MIRIAM ESCOFET
My 'arrival' at painting has been a slightly unusual one, in the sense that I purposely set out to study a skills based 3D Design course, where I specialized in ceramics. My rationale for this being that I have always loved the 'making process' and I am very interested in the three dimensional and textural quality of objects and spaces. I worked in clay for some years after leaving Art College, whilst starting to get commissions for paintings (mainly watercolours at the time). The painting evolved from this and eventually took up all my time. Drawing and making are still at the core of the work, but painting allows me to invent other spaces and ideas with no physical constraints.

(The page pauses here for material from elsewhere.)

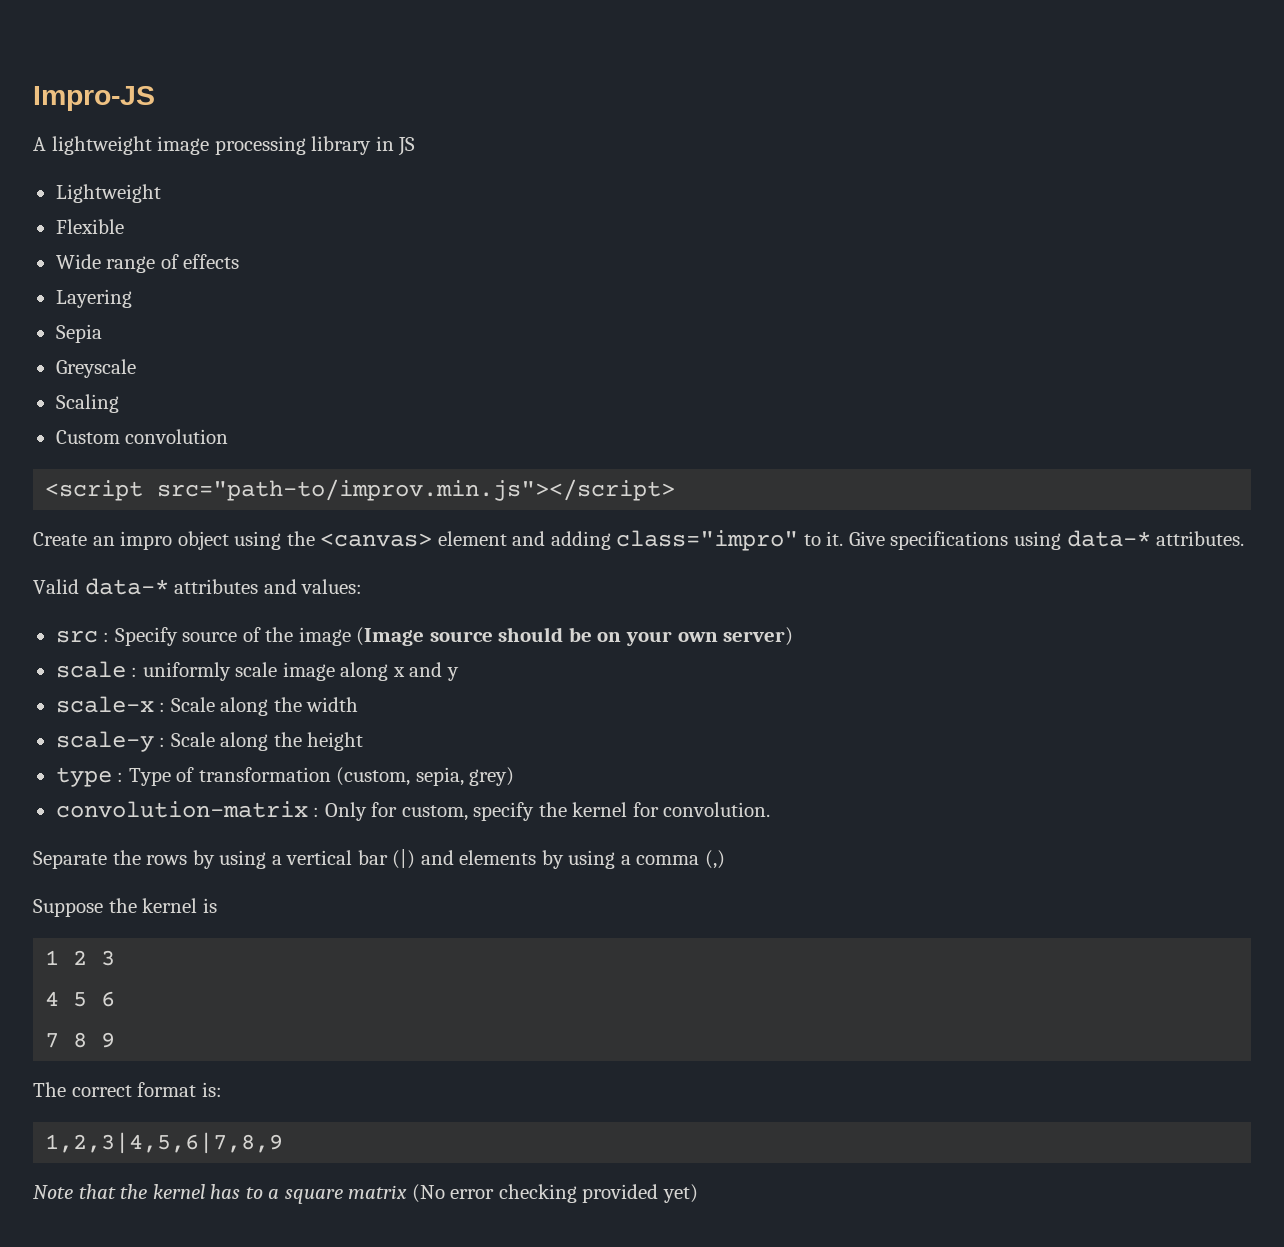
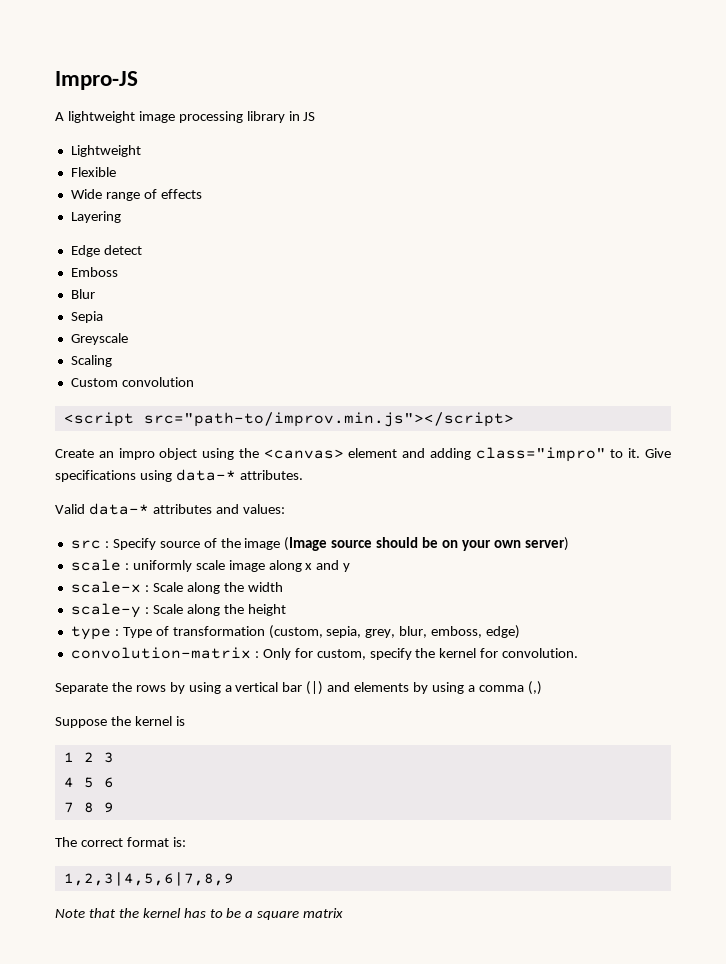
(132, 298) none -> [70,245,142,257] [70,267,118,277] [70,289,95,299] // Edge detect // Emboss // Blur
[469,767,515,786] grey) -> [365,625,521,639] grey, blur, emboss, edge)
(263, 1193) none -> [226,908,242,918] be
[411,1184,698,1203] (No error checking provided yet) -> (344, 913) none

There are many influences in my work and it would be impossible to list them all. I am fascinated by art and architecture of the classical period, when aesthetics and proportion were thought to communicate eternal and divine truths and art was considered a physical depiction of the divine. In paintings of the gothic and renaissance period, I am mesmerized and completely seduced by the details and textures of these works, by their sheer beauty and skill of execution. I find the 'structure' of their compositions fascinating; the marriage of perspective (the rational) with divine themes (the mystical) which brings an almost surreal quality to the paintings. Sometimes I feel that looking at these works is like opening a door into a hyper real universe. I look at paintings as worlds one can visually step into and be transported and sometimes even transformed by. For me the way into these worlds is invariably through the detail: I like to be visually seduced and pictorially convinced by art. I believe the primary function of art is to fill you with wonder.
Most of my themes revolve around ideas of aesthetics, imagination and symbolism. Recently I have been drawn to allegorical and archetypal themes and to ideas of magical landscapes and archaic pasts. A particular recent theme being the olive tree, which for me is an almost sacred tree, being so deeply embedded in the mythology, religion and landscape of the Mediterranean.
There are varied processes that lead up to each painting and some of them can be very involved: including the construction of maquettes and models which then become the subject matter for the painting and are treated like a still life, the use of elaborate perspective to 'invent' space, the combining of actual and invented objects. But whatever the idea or subject matter that sparks the genesis of a painting may be, there always comes a point when the work begins to talk back to you and start to make its own decisions. The finished piece has to exist on its own visual merit, without explanation or subtext.